Airflow S3 Hook [new] Download File -
from airflow import DAG from airflow.operators.python import PythonOperator from airflow.providers.amazon.aws.hooks.s3 import S3Hook from datetime import datetime import os def download_from_s3(key, bucket_name, local_path): # Initialize the hook with your AWS connection ID hook = S3Hook(aws_conn_id='aws_default') # download_file returns the full local path of the downloaded file downloaded_file_path = hook.download_file( key=key, bucket_name=bucket_name, local_path=local_path ) print(f"File downloaded to: {downloaded_file_path}") return downloaded_file_path with DAG('s3_download_dag', start_date=datetime(2024, 1, 1), schedule=None) as dag: task_download = PythonOperator( task_id='download_s3_file', python_callable=download_from_s3, op_kwargs={ 'key': 'raw/data.json', 'bucket_name': 'my-airflow-bucket', 'local_path': '/tmp/' } ) Use code with caution.
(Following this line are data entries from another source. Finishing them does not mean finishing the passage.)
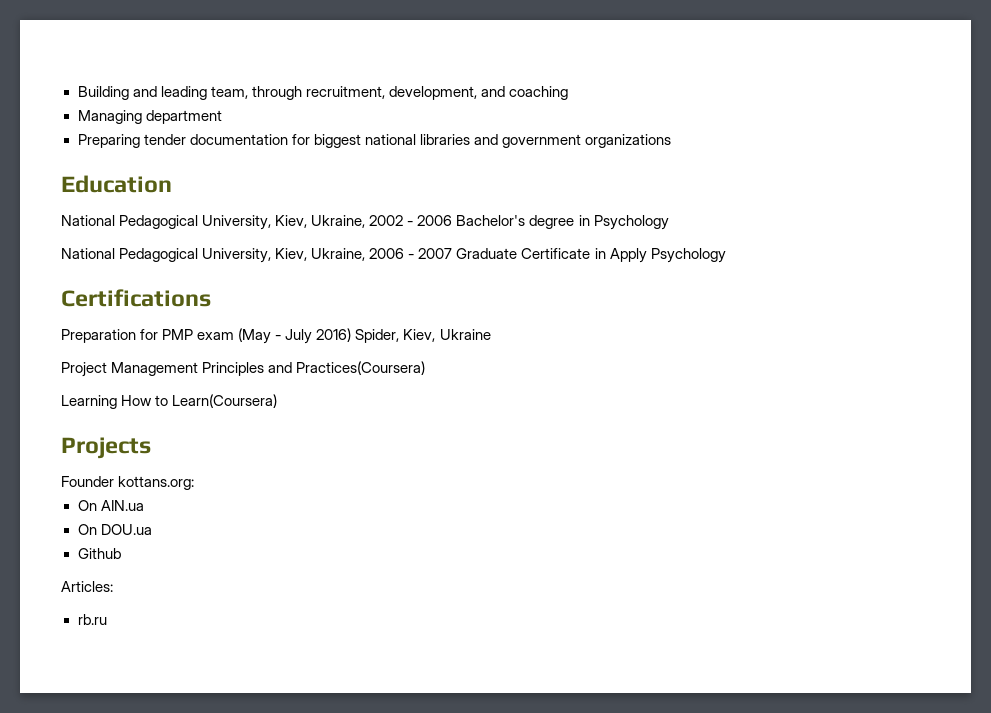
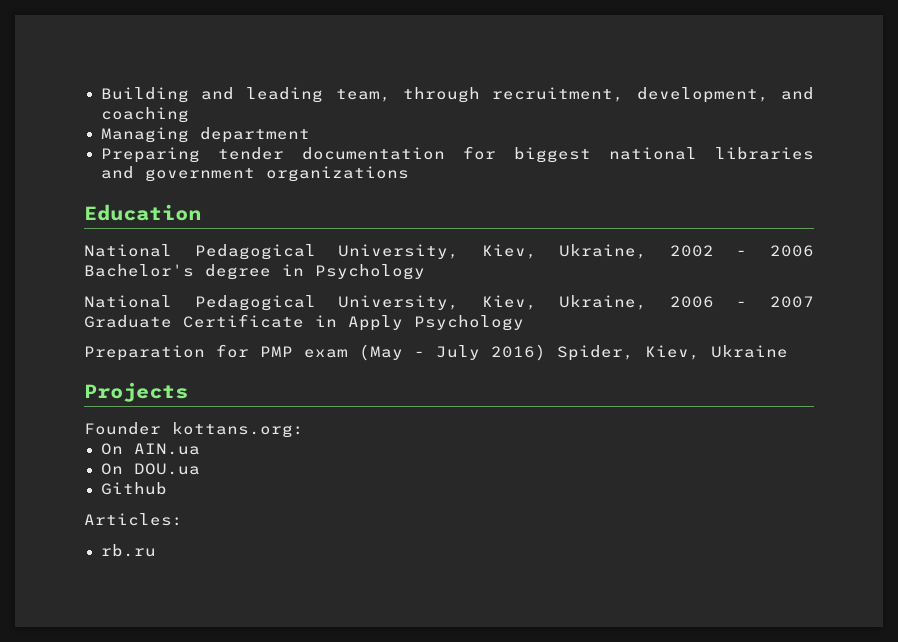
- Certifications
- Project Management Principles and Practices(Coursera)
- Learning How to Learn(Coursera)

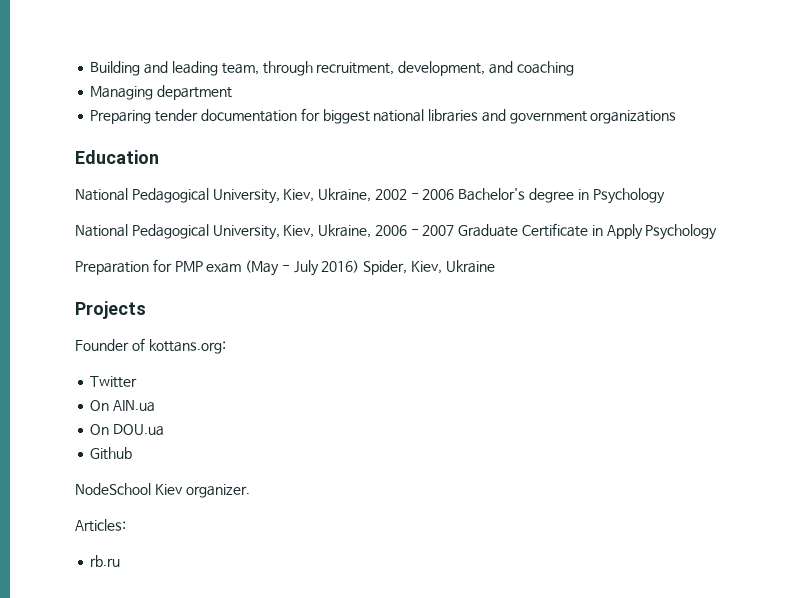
- Founder kottans.org:
+ Founder of kottans.org:
+ Twitter
+ NodeSchool Kiev organizer.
Key Considerations and Best Practices
Before using the hook, you must define an AWS connection in the Airflow UI: aws_default (or your preferred name) Conn Type: Amazon Web Services airflow s3 hook download file
hook.download_file( key='path/to/my_file.csv', bucket_name='my-data-bucket', local_path='/tmp/' ) Use code with caution. : The S3 object key (path within the bucket). bucket_name : The name of the S3 bucket. from airflow import DAG from airflow
Always use IAM roles or Airflow Connections instead of hardcoding AWS credentials in your DAG files for better security. Apache Airflow airflow.providers.amazon.aws.hooks.s3 bucket_name : The name of the S3 bucket
The primary method used is S3Hook.download_file() . This method pulls a file from an S3 bucket and stores it on the local file system where the Airflow worker is running. Syntax and Parameters
Remember that files are downloaded to the worker's local storage. If you are processing very large files (e.g., several GBs) in a containerized environment (like Kubernetes), ensure your ephemeral storage is sufficient.